§ EXERCISE: Each line below that contains "subtotal" should be counted. Give only the total.
'''
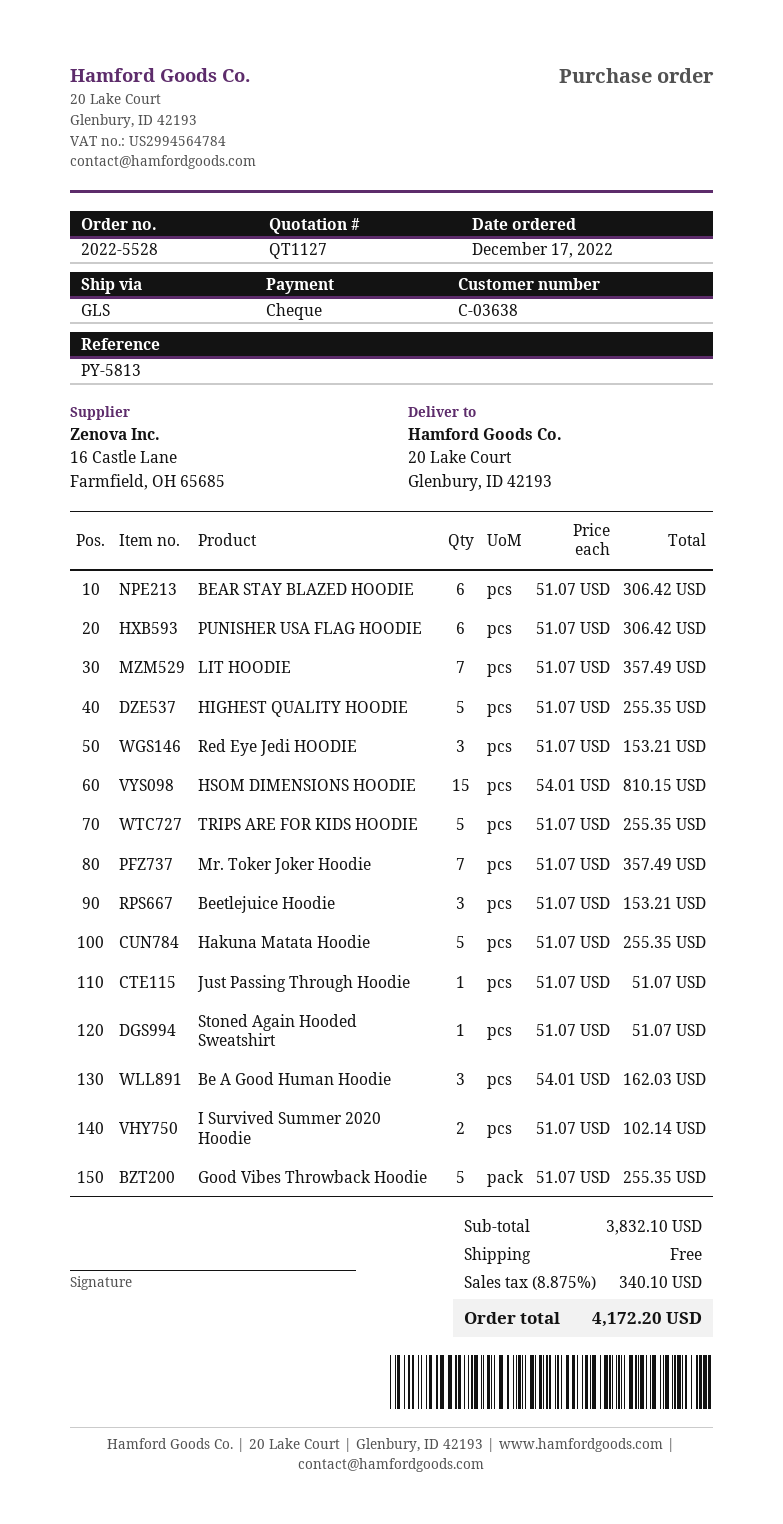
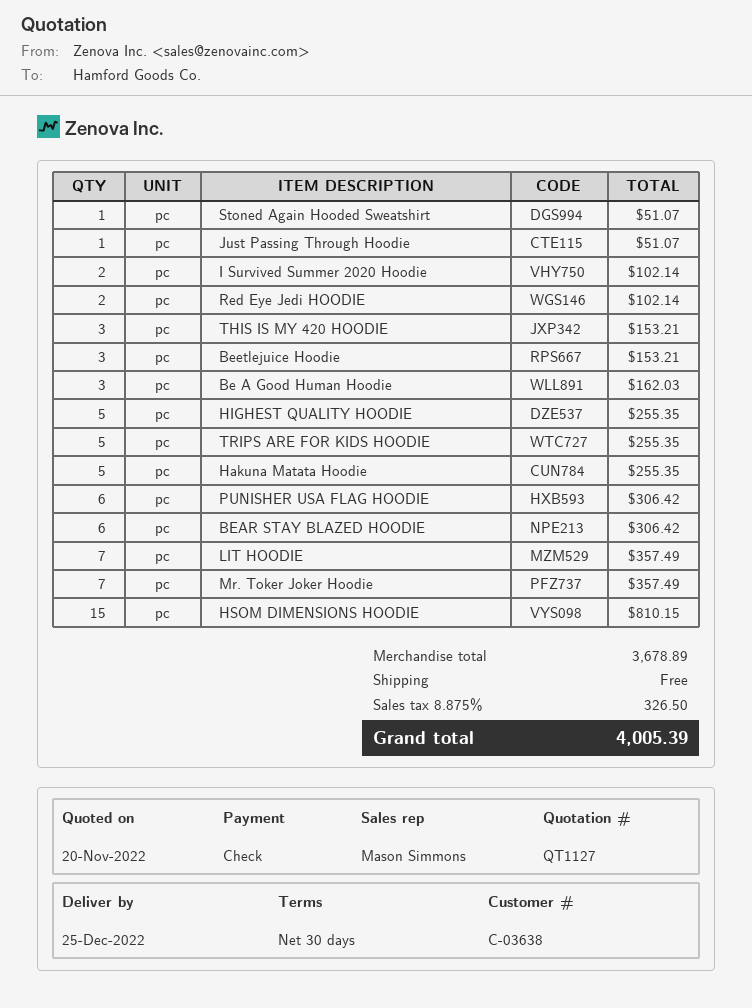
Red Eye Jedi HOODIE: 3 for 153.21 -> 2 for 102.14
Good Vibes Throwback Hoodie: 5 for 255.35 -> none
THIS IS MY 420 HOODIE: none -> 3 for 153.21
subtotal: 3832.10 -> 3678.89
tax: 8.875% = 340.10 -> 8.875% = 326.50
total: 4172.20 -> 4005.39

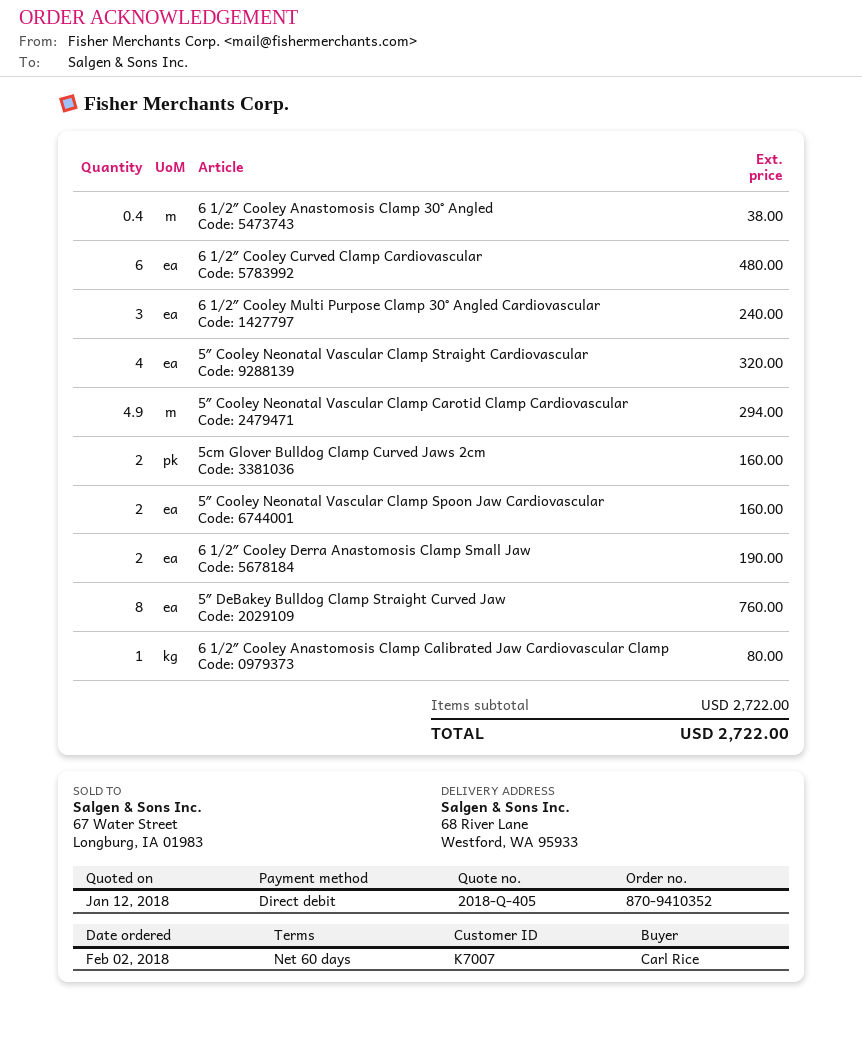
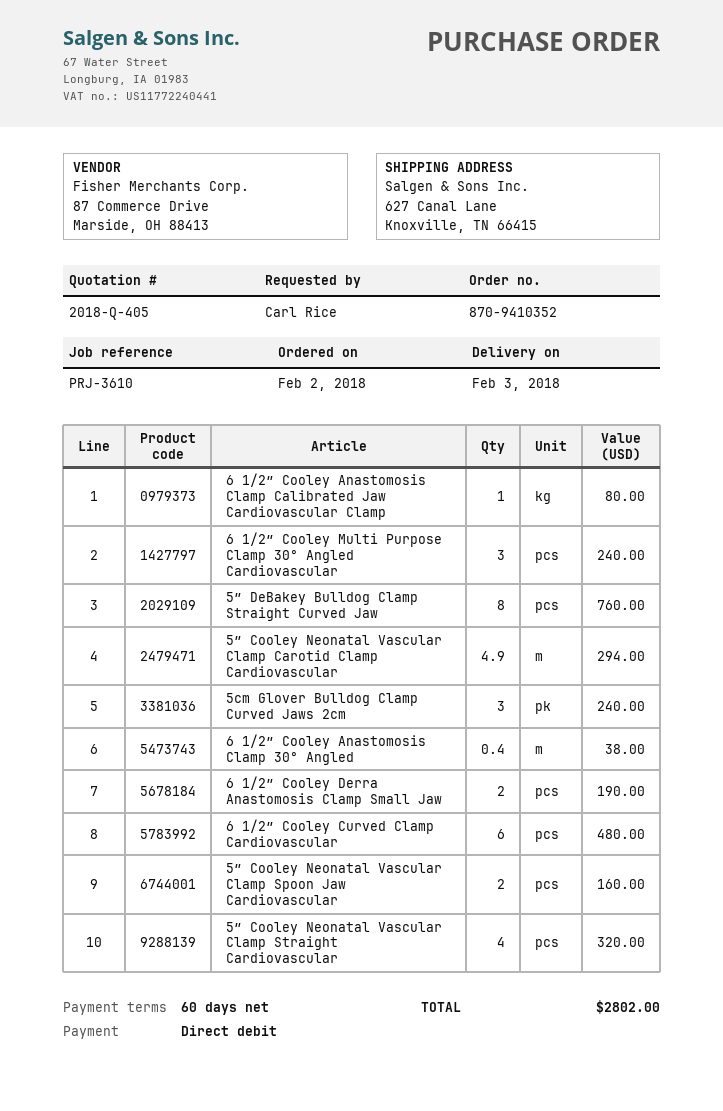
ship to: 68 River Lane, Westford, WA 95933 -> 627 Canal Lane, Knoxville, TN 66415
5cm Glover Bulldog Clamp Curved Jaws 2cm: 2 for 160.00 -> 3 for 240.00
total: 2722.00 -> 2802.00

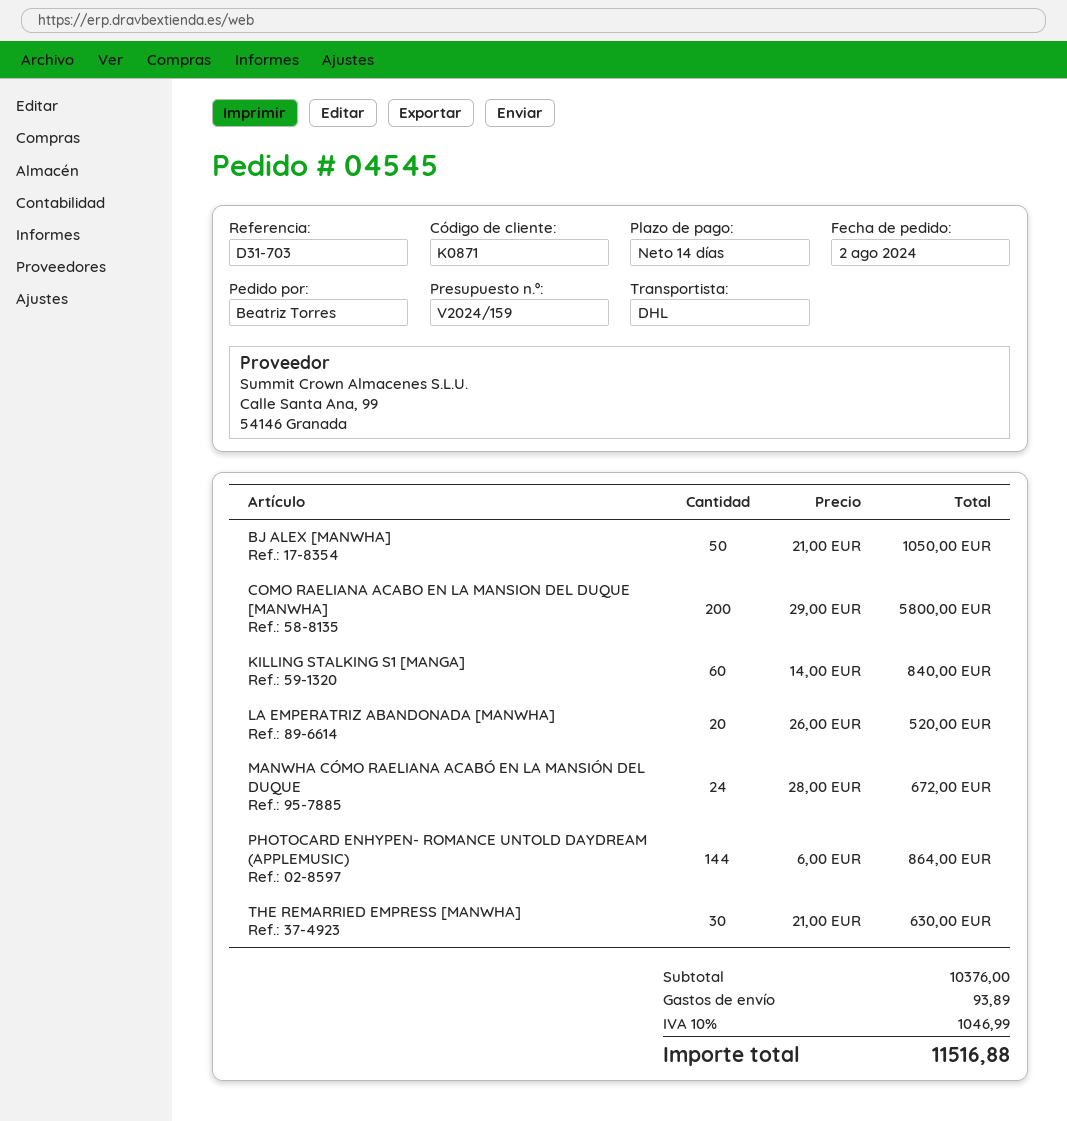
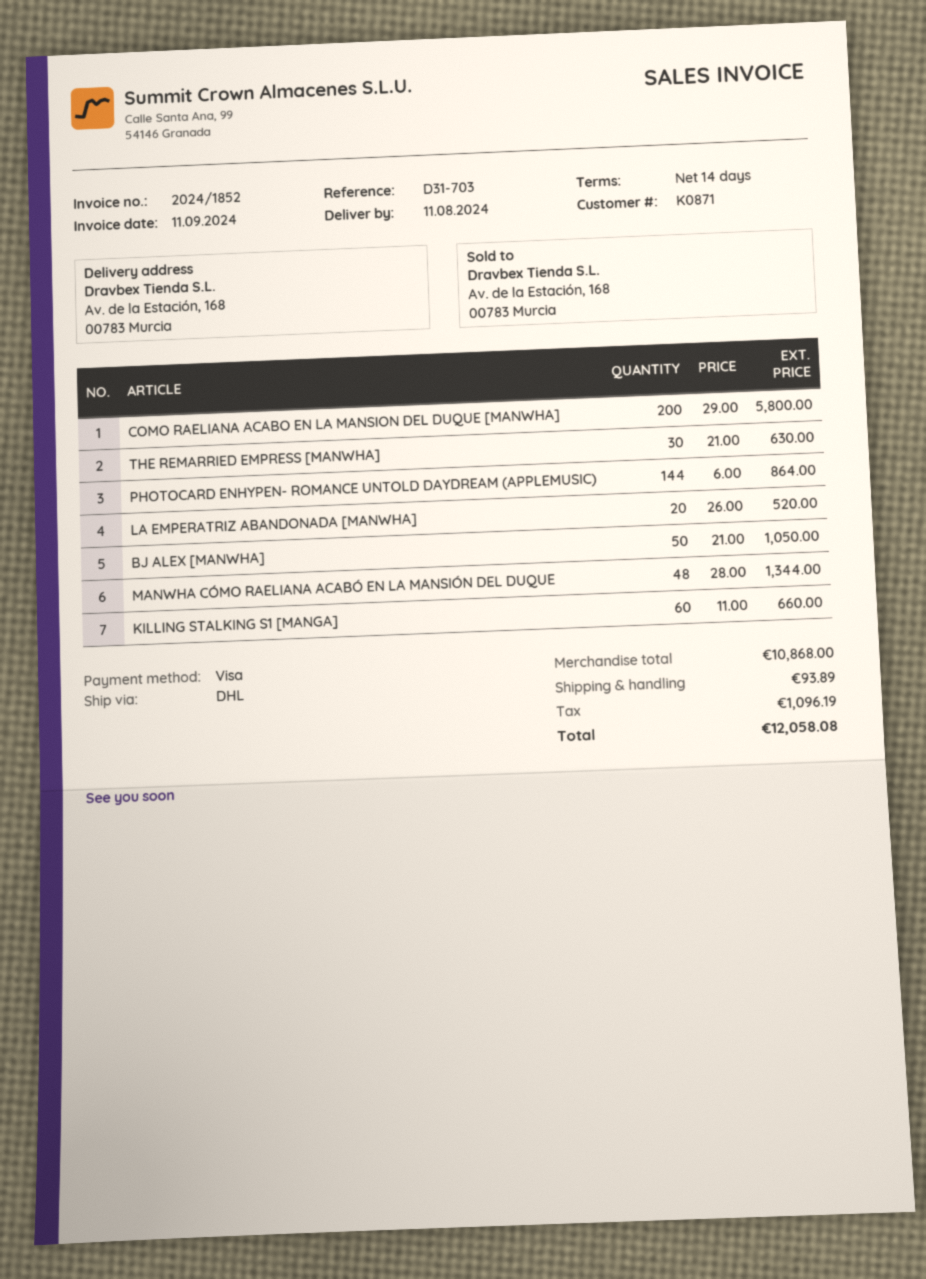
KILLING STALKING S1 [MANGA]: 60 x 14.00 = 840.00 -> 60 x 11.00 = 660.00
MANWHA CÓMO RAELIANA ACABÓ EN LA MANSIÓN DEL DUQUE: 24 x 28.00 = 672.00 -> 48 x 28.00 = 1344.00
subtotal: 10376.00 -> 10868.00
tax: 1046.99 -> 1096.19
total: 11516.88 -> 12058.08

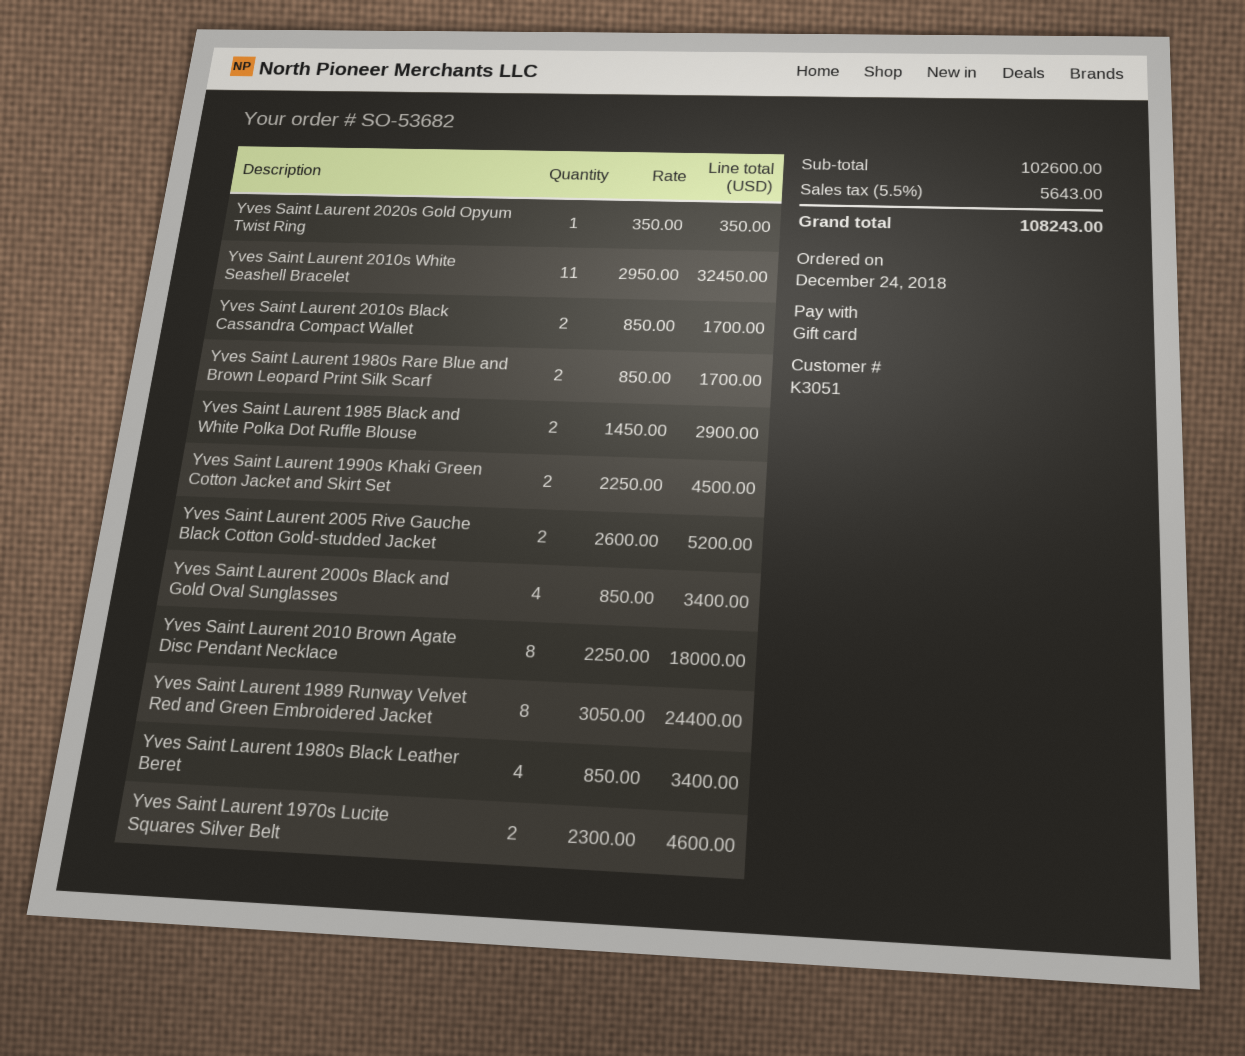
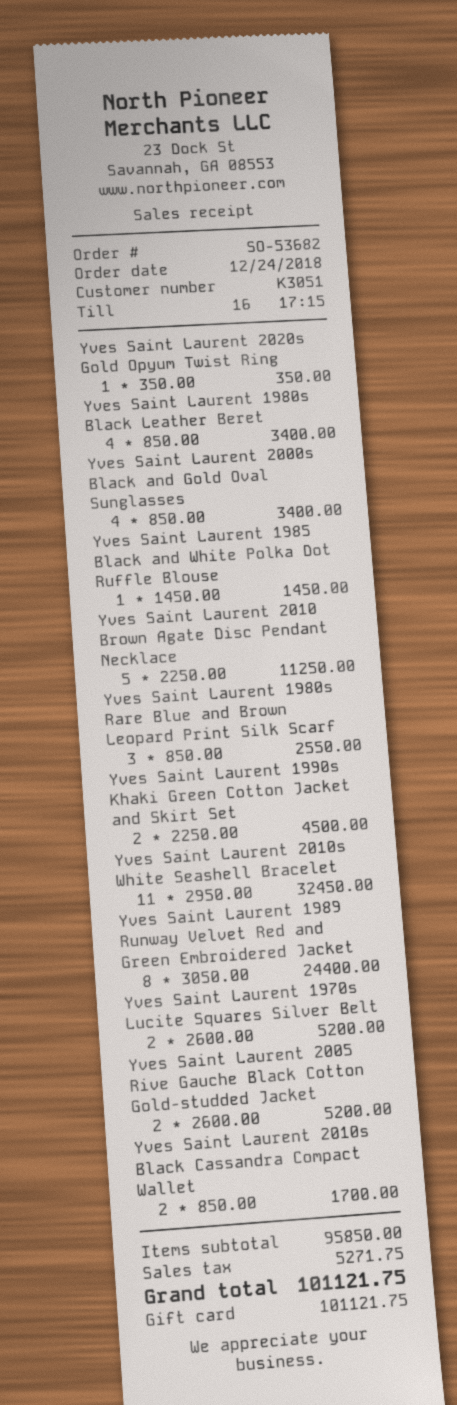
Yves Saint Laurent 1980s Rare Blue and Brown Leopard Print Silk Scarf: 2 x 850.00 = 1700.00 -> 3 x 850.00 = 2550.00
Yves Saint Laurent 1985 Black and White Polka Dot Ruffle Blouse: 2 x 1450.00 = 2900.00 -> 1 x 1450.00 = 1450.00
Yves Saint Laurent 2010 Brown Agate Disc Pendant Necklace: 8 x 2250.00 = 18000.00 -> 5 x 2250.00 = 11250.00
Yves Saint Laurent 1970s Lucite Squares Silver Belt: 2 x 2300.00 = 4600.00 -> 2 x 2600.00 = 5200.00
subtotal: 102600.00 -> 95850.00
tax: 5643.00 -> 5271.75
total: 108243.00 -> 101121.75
'''
§ RESULT OF THE TASK: 3